Although big Australian commodities exporters have in the past flirted with the idea of using yuan, the overwhelming majority of lucrative trade in commodities export is still denominated in US dollars.
Andrew Whitford, head of Westpac China business, said Australia could not take full advantage of yuan internationalisation until businesses started to trade and settle in the Chinese currency more actively.
“Many corporates may be aware that there could be benefits available from direct renminbi payments, but for a number of reasons these are not being captured,” he said.
“Years of familiarity dealing with the US dollar are unlikely to be replaced overnight.

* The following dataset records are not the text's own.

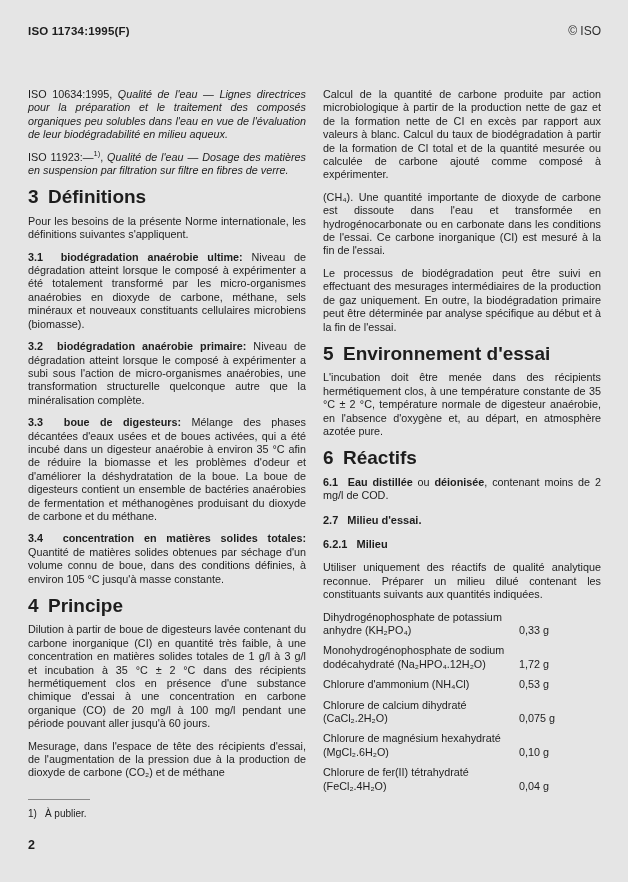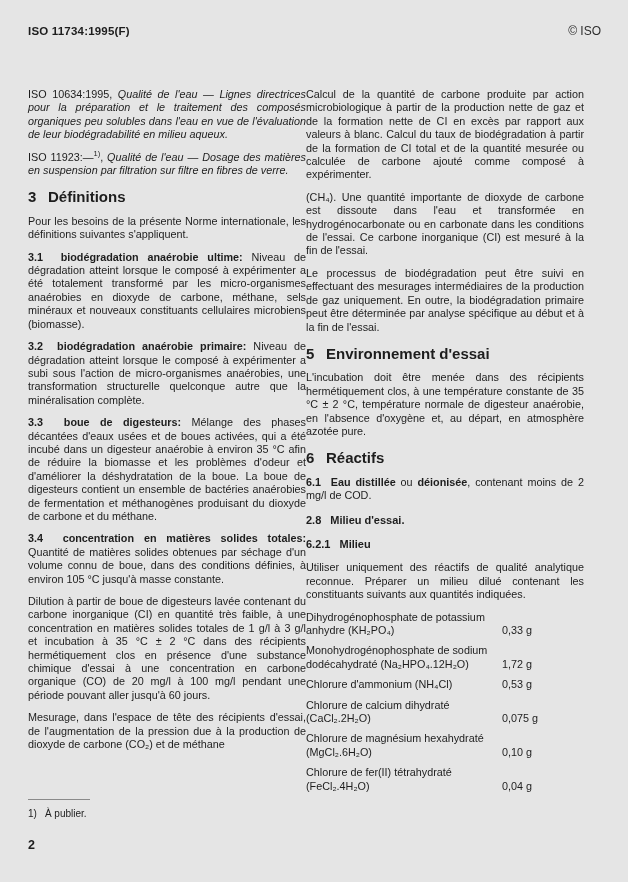"ISO 10634:1995, Qualité de l'eau" .cols { gap: none -> 17px }
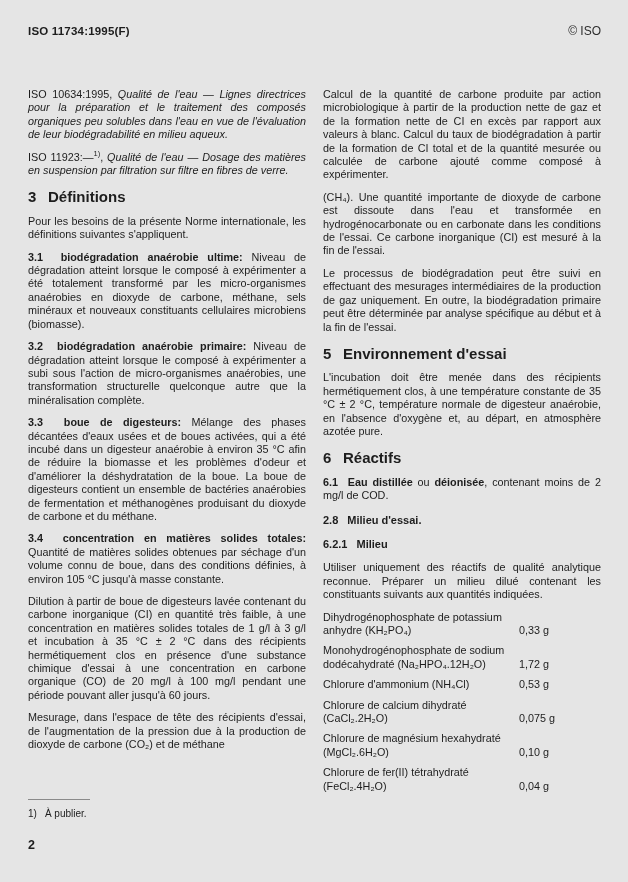"3 Définitions" h2 { font-size: 15px -> 19px }
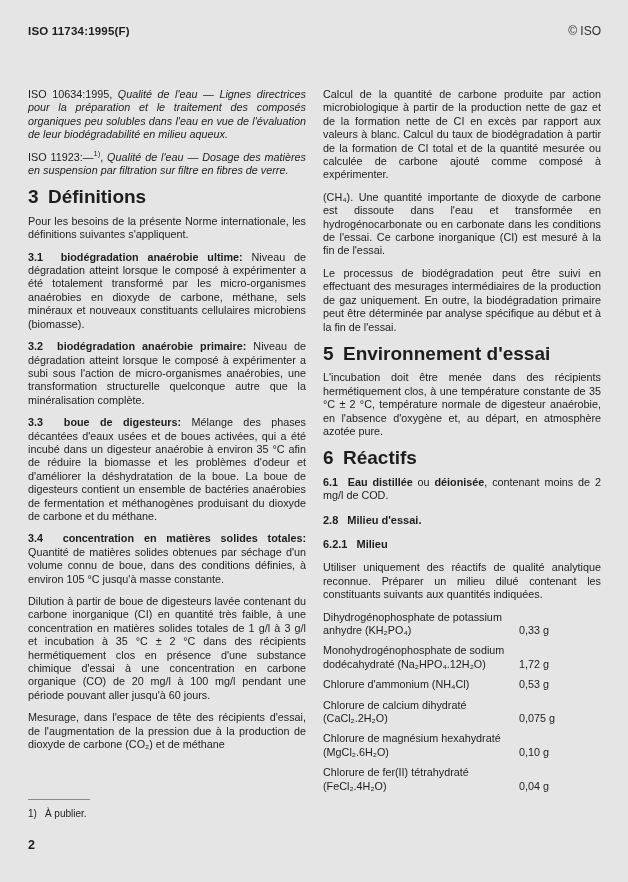"2.8" span.h-num { text: 2.8 -> 2.7 }
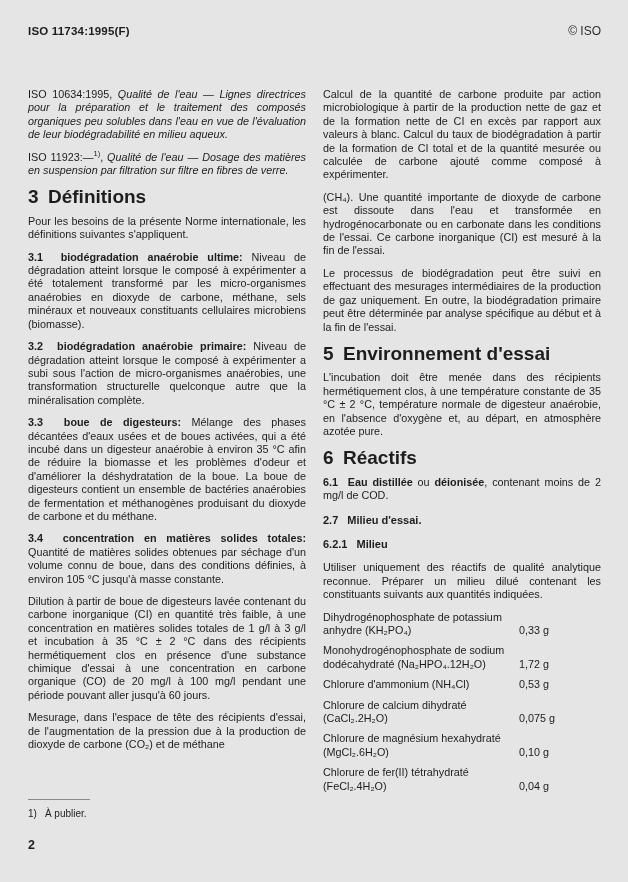"4 Principe" h2 { html: none -> <h2><span>4</span><span>Principe</span></h2> }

“Many businesses prefer the certainty of the familiar over the promises of the new.”
The appointment of a clearing bank is the latest move by both countries to further the use of Chinese currency. The Reserve Bank signed a bilateral local currency swap agreement with the Chinese central bank in March 2012.
The Reserve Bank has also started to hold yuan reserves as well as government debt. The Australian Securities Exchange started a yuan settlement service in February in partnership with the Bank of China.
The yuan has been the world’s second-most-used trade currency since December 2013. The use of the currency has been steadily increasing — 18 per cent of China’s trade was denominated in yuan, according to first-quarter 2014 data. This is expected to rise to 30 per cent by 2015.
Globally speaking, Australia is still a minor player when it comes to the business of trading in Chinese currency.
Former Taiwanese premier Sean Chen thinks four cities have a realistic chance of becoming regional hubs for yuan trade: Hong Kong, Singapore, London and Taipei.
“Mainland China’s trading relationship with the UK and Singapore is relatively small in comparison to Taiwan. Our trading relationship is strong and we have a lot of yuan-denominated assets,” he told Business Spectator.